We have reviewed such documents and made such examination of law as we have deemed appropriate to give the opinions expressed below. We have relied, without independent verification, on certificates of public officials and, as to matters of fact material to the opinions set forth below, on certificates and other inquiries of officers of the Company.
The opinion expressed below is limited to the Maryland General Corporation Law (which includes applicable provisions of the Maryland Constitution and reported judicial decisions interpreting the Maryland General Corporation Law and the Maryland Constitution).

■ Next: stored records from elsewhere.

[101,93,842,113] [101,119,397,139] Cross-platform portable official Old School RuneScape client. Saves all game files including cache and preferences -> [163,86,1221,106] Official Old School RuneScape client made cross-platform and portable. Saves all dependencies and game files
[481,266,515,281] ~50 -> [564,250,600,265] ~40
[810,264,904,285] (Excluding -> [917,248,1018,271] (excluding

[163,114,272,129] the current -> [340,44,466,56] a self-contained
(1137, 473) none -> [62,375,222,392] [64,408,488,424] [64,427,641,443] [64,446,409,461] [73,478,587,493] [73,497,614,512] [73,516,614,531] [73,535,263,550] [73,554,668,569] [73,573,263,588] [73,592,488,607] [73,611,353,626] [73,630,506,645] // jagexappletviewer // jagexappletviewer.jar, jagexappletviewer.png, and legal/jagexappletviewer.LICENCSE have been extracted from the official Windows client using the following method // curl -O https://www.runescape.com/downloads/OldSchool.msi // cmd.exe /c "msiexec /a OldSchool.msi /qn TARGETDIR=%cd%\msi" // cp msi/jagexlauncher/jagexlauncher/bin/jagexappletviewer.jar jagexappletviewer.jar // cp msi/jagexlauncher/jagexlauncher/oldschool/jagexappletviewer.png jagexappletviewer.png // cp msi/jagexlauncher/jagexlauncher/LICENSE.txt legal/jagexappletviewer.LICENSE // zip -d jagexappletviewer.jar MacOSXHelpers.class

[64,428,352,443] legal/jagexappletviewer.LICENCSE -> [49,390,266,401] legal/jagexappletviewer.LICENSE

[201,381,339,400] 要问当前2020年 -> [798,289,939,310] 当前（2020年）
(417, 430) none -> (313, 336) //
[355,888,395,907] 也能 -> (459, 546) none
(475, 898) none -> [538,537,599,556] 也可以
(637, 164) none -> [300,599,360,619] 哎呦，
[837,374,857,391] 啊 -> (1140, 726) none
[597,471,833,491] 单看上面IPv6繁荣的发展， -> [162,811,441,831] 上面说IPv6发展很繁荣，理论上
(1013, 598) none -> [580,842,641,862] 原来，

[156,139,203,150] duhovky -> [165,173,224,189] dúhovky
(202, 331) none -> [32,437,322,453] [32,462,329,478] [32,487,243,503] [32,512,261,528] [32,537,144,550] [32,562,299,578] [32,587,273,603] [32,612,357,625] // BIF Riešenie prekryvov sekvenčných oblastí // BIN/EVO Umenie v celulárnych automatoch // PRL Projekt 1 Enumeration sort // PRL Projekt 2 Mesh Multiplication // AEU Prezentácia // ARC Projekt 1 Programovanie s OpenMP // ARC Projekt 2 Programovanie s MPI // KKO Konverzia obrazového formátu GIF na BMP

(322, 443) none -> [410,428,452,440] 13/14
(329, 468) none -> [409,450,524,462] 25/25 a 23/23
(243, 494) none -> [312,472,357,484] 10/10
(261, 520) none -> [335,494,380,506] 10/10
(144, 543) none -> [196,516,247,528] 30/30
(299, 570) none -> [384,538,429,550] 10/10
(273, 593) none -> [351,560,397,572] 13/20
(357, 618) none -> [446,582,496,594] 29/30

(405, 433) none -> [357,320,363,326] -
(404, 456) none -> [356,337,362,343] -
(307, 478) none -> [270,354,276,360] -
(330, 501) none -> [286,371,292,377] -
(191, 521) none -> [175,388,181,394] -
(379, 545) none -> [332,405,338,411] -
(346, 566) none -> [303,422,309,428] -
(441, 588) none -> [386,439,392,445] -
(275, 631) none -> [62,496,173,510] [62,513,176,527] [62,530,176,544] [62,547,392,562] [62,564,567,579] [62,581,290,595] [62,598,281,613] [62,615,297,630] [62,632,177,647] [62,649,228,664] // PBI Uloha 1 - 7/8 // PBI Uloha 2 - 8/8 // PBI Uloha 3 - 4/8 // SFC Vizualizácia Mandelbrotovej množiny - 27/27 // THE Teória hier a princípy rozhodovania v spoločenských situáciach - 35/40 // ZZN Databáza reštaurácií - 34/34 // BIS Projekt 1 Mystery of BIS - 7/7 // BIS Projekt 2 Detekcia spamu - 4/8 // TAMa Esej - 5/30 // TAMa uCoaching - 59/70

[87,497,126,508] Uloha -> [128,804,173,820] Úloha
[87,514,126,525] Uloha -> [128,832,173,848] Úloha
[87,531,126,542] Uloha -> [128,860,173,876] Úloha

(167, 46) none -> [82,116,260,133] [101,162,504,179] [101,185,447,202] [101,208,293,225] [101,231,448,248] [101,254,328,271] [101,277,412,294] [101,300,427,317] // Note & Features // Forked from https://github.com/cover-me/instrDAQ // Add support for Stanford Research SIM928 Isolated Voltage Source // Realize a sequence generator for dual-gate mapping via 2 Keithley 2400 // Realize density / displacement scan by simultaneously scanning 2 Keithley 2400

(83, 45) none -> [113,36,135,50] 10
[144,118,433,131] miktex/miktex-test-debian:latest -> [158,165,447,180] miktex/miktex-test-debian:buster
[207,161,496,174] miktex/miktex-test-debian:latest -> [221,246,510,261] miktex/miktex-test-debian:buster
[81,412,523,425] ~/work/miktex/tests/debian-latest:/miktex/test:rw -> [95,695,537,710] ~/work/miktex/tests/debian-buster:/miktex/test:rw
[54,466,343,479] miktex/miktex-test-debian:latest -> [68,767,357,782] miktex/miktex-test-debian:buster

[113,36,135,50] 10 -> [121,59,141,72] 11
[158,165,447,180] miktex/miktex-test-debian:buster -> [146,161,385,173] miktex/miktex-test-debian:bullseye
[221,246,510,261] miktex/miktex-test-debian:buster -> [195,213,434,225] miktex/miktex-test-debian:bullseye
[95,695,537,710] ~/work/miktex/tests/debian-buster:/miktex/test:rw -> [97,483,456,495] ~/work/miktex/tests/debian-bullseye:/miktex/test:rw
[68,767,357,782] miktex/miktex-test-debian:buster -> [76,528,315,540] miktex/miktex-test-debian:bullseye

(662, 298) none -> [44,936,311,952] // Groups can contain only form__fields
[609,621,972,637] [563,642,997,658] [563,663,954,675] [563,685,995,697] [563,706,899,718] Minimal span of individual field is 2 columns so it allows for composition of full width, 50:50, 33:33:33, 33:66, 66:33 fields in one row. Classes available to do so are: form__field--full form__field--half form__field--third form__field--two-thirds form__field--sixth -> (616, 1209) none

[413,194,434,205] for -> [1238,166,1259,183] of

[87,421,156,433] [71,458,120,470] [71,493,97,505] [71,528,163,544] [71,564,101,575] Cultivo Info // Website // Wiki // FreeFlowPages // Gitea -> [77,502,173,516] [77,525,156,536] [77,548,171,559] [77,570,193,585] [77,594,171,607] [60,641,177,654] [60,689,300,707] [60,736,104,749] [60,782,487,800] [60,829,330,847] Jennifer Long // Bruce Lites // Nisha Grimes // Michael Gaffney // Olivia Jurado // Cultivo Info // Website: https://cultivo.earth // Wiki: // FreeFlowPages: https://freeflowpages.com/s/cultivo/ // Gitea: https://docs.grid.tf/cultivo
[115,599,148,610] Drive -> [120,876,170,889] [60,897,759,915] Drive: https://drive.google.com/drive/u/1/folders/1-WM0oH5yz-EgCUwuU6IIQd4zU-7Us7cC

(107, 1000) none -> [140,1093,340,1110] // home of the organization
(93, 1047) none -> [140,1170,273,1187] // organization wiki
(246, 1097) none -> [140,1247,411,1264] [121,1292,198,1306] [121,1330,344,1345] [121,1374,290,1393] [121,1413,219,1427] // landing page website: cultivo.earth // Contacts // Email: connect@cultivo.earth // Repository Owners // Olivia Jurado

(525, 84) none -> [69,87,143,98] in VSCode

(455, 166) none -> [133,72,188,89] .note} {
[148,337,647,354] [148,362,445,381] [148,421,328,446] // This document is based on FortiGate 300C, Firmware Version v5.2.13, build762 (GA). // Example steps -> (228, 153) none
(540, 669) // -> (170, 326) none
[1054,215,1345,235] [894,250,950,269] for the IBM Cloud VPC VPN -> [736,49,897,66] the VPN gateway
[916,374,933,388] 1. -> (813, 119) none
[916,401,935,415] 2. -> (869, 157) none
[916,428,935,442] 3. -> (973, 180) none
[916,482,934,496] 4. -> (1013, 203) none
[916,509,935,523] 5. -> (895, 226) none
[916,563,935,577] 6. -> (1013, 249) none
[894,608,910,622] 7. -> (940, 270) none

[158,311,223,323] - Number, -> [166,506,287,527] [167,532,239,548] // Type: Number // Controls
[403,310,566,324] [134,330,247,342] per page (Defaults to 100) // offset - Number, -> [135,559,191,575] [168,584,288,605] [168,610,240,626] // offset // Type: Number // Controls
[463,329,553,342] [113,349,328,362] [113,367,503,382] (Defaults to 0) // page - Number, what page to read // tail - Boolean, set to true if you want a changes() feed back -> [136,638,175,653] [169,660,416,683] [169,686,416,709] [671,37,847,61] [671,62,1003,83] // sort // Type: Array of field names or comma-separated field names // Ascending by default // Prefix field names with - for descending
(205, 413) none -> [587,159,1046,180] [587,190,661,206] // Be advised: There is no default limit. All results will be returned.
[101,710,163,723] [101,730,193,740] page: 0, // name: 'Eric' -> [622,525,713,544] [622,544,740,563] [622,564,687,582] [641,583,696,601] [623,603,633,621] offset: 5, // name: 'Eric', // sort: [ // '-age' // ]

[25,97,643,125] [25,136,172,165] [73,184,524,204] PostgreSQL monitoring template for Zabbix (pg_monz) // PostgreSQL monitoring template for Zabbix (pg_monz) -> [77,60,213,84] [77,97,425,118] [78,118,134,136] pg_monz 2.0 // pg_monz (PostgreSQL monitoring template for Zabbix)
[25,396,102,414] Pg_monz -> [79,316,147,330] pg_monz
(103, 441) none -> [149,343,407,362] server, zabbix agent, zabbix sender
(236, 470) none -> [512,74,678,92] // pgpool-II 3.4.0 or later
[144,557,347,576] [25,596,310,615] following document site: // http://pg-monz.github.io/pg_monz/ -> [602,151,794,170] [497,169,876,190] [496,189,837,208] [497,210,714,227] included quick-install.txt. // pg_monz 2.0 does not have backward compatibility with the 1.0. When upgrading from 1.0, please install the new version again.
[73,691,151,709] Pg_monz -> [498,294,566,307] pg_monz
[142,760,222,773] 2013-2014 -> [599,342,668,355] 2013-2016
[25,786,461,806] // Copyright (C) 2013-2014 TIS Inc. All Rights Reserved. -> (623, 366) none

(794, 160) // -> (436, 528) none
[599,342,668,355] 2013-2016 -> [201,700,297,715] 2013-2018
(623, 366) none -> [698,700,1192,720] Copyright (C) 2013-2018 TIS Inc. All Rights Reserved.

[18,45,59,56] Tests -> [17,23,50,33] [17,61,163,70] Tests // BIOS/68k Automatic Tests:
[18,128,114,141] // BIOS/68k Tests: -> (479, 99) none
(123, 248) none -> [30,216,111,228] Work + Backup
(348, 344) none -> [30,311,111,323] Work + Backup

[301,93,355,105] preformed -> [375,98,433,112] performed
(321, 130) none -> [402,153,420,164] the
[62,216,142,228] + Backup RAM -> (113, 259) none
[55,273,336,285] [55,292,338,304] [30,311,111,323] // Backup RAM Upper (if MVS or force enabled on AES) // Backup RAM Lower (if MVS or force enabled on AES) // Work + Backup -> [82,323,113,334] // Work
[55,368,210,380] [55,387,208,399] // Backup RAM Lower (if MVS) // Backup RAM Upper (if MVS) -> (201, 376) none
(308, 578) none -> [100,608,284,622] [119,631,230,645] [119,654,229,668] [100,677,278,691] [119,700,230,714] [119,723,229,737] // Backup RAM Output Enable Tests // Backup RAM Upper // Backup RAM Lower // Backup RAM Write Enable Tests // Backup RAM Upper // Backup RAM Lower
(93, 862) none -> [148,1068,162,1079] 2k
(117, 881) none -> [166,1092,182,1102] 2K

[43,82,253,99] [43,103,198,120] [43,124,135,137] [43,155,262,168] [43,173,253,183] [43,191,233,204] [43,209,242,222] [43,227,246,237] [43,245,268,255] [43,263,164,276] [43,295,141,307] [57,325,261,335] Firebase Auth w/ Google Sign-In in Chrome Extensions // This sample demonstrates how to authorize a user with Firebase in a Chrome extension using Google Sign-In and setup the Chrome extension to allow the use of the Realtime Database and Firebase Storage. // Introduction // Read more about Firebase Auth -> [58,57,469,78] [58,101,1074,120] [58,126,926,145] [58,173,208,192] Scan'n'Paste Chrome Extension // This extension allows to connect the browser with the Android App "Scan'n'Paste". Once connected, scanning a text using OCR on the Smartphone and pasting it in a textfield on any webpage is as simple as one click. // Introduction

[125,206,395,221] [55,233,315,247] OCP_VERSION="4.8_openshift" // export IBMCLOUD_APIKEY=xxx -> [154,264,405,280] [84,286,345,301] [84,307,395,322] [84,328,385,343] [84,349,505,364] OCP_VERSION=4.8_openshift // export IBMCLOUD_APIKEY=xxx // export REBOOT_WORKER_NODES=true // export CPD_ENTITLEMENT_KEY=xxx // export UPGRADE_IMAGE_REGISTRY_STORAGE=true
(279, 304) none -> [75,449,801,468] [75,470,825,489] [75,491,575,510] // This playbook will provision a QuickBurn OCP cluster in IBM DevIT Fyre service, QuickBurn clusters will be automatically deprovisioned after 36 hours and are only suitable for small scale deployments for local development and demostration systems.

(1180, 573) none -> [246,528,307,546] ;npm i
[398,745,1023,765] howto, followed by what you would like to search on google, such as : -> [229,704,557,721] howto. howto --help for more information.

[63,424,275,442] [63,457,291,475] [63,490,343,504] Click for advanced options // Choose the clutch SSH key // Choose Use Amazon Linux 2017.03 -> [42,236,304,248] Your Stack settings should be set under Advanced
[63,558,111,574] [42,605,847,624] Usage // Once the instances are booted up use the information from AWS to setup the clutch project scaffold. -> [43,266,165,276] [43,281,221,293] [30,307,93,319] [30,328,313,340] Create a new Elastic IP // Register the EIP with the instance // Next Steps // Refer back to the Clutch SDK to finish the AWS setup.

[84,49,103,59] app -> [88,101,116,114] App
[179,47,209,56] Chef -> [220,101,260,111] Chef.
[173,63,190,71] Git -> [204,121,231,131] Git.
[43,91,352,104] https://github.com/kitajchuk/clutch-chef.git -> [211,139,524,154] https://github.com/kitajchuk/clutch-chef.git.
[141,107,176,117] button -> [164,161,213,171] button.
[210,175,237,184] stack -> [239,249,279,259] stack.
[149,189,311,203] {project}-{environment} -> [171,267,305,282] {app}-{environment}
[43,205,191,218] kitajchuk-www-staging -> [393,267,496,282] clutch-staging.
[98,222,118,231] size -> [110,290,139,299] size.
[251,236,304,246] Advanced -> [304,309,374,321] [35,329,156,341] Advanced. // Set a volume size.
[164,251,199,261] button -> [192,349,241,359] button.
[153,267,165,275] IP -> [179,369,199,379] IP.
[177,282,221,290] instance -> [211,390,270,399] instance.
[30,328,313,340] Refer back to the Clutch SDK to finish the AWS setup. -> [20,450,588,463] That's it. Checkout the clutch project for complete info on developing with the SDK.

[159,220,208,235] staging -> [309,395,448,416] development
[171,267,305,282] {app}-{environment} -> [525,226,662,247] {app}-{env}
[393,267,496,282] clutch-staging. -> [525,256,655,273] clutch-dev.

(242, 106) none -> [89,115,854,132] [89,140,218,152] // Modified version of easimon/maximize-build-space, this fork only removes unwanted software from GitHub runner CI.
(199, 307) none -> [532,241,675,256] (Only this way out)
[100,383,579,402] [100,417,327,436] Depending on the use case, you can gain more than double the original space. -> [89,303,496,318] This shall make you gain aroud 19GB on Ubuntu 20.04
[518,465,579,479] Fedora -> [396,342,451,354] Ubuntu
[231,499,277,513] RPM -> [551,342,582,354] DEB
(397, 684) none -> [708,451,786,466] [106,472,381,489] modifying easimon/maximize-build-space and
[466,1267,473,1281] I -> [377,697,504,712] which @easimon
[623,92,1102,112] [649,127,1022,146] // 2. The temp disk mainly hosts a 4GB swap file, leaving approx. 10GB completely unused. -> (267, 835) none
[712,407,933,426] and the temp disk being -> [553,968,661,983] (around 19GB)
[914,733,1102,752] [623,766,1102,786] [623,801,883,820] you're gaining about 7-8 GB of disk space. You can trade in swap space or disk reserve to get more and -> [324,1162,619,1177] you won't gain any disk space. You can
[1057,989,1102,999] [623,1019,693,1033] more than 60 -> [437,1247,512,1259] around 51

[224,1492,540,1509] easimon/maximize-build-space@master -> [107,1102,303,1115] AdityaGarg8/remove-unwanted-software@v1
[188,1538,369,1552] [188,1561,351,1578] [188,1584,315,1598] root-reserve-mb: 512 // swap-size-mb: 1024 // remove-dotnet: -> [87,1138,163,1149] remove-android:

Based on the foregoing, we are of the opinion that (i) when the Securities are specifically authorized for issuance by the Companys Board of Directors or an authorized committee thereof (the Authorizing Resolution), (ii) upon receipt by the Company of the full consideration therefor as provided in the Authorizing Resolution and (iii) upon the issuance of the Securities as described in the Registration Statement and a Prospectus Supplement that is consistent with the Authorizing Resolution, the Securities will be legally issued, fully paid and nonassessable.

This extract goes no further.